Even as late as 1944, truffled turkey was a favorite of some people. Henry Sigerist, a French-born Swiss medical historian at Johns Hopkins University, wrote “a roast turkey prepared in the good old American way with New England stuffing, and served with a cranberry sauce is a great dish, but I prefer my turkey truffled and served with a sauce Périgueux.” He then proceeds to explain his process, and although he does not give us an exact amount of truffles, it looks like he did not skimp. Truffles are sliced and placed between the skin and the flesh of the turkey. More truffles are then added to the stuffing while cooking it, then more truffles – and foie gras – are added after the stuffing is cooled. The entire mixture is placed inside the turkey and the whole thing forgotten, as he says, for two days. During this period, “the meat exposed from all sides to a barrage of truffles, will become impregnated with their delicate flavor.” As if that wasn’t enough, the Périgueux sauce has even more truffles.
Sigerist lamented that, although he used to prepare this truffled turkey often, at the time, there were no truffles. World War II was raging in Europe. The Périgord, he says, where the truffles he used were harvested, was under Nazi occupation.
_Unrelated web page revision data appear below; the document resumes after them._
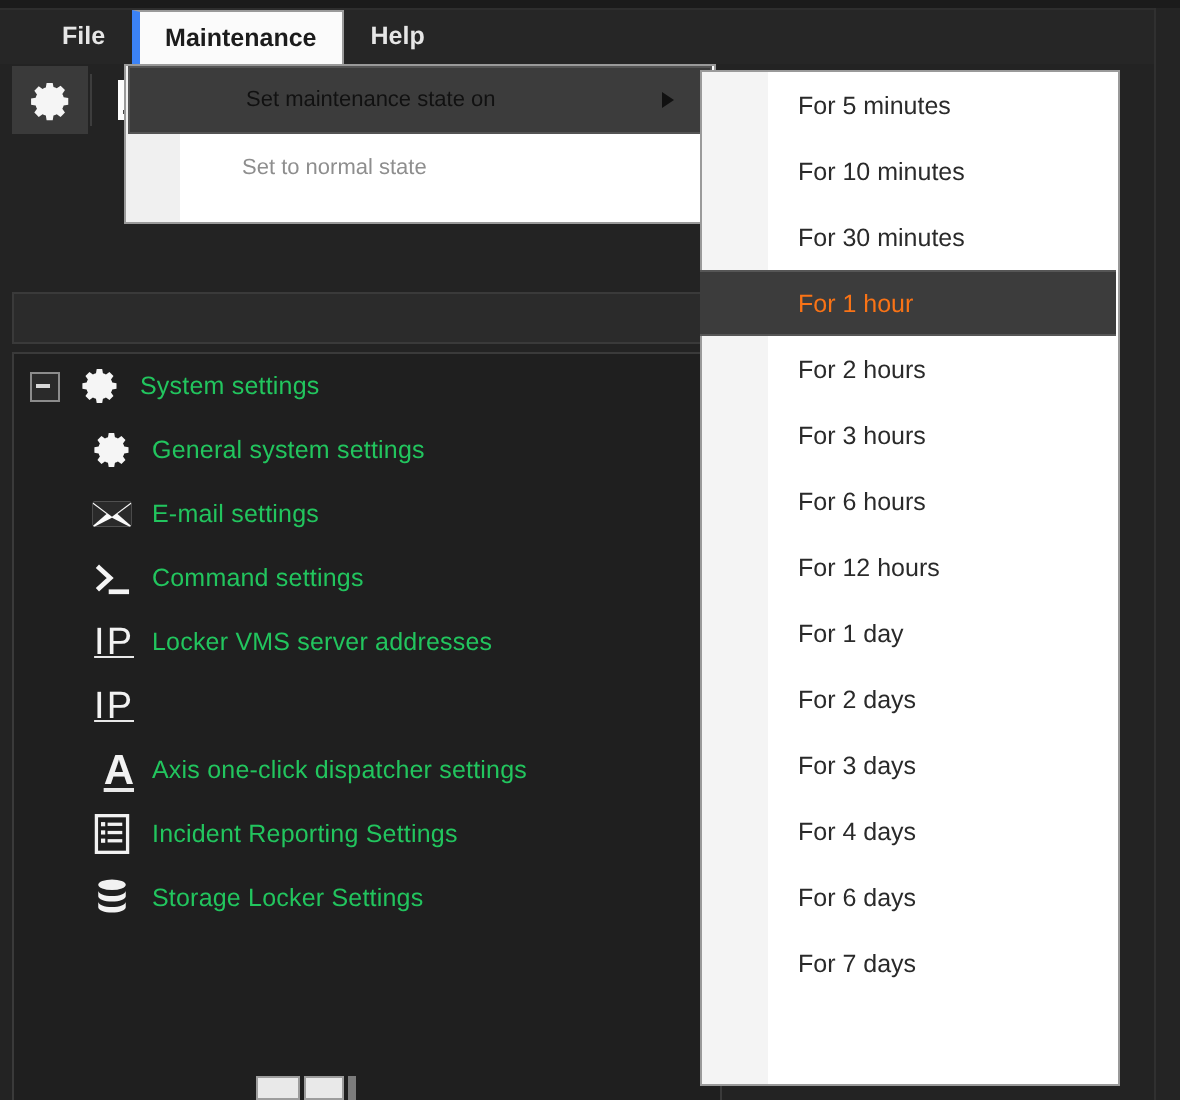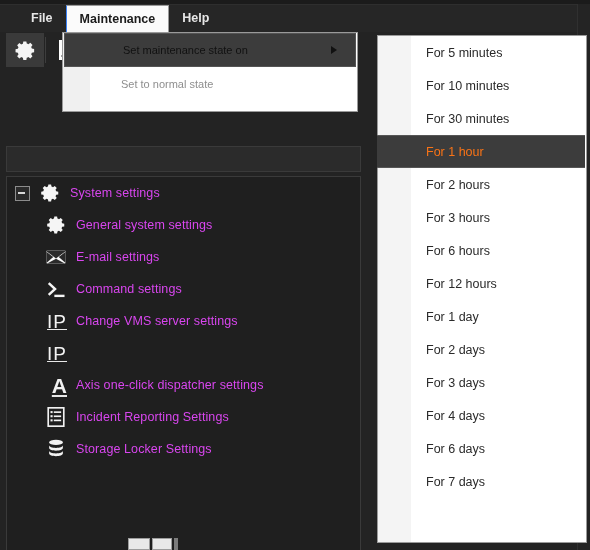"Maintenance" .menubar-item.open { border-left: 1px solid #3b82f6 -> 4px solid #3b82f6 }
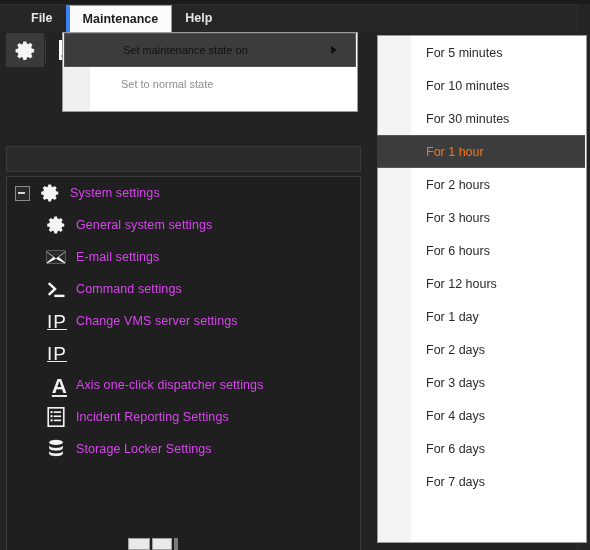"For 5 minutes" #menu-durations { left: 377px -> 350px }
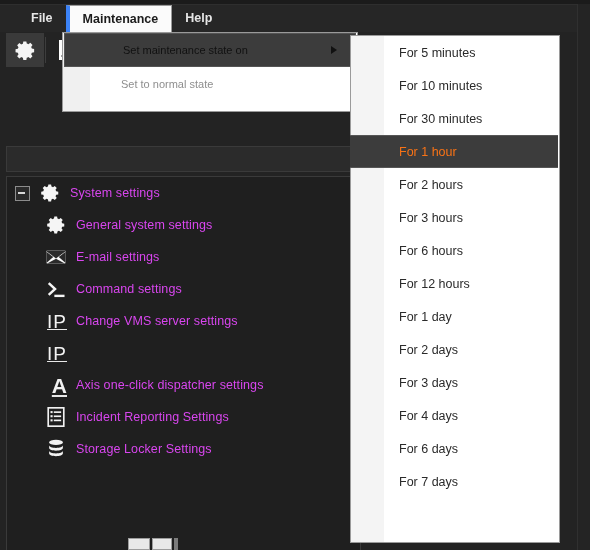"System settings" .tree-row .label { color: #d946ef -> #22c55e }
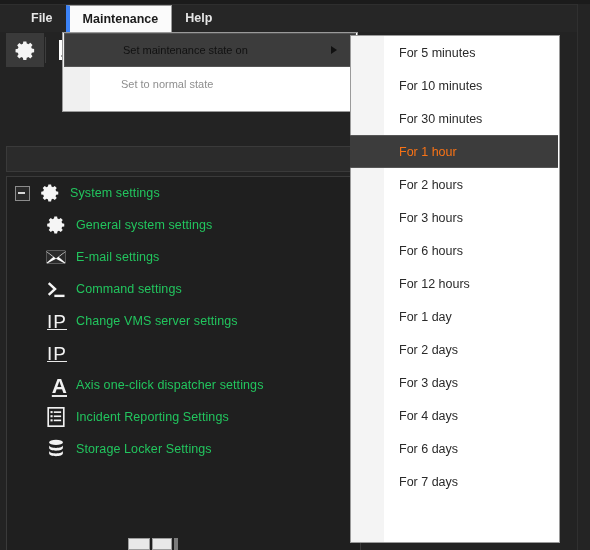"Change VMS server settings" span.label { text: Change VMS server settings -> Locker VMS server addresses }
But even if the Allies had “reconquered” it, “the Nazi General Staff would have eaten up the last crop anyway.”
This preparation Sigerist relates is called, according to a 1979 issue of The New York Times, “dindonneau en demi-deuil,” or turkey in half-mourning. It is also truffled, but more subtle than the traditional truffled turkey. They give a full recipe, which they call “Truffled turkey with supreme sauce.” But, alas, it calls for a relatively modest quarter cup of diced black truffles for a 12-pound turkey, a reflection of the cost of truffles at the time. No truffles go in the sauce.
As intriguing as truffled turkey sounds with all the praises, I’m afraid it must remain an indulgence of Ranhofer’s American Gilded Age, of Escoffier’s Belle Époque, or the earlier times when Brillat-Savarin wrote. When the rich were obscenely rich, truffle harvests were large, and the prices hadn’t yet ballooned to what they are today, even if they were never truly cheap. In today’s money, Escoffier’s truffled turkey, which is one of the most modest ones, would cost about $1500 in truffles alone. This is assuming you are using burgundy black truffles, which Brillat-Savarin scorned on account that “they are hard, and are deficient in farinaceous matter.” Farinaceous matter is a substance that has high amounts of starch. Périgord black truffles, of course, cost more. If you want to use white truffles, you are looking at anywhere between $7500 and $12,500, depending on the size of the truffles. Never mind that you’ll cut them up anyway. I got these prices from Eataly in New York City. We can see plainly why truffled turkey, in all its glory, is a relic of the past. Weep for us.
Fascinating story and a recipe I’d never heard of before. I’m curious!
As a side note, we lived in Saudi for many years, and each spring truffle hunting was a big deal! We’d join locals out in the desert, looking for cracked bumps out of which tiny white flowers grew. Although we weren’t as successful as many, we did occasionally come home with a few golf ball -sized truffles! Delicious!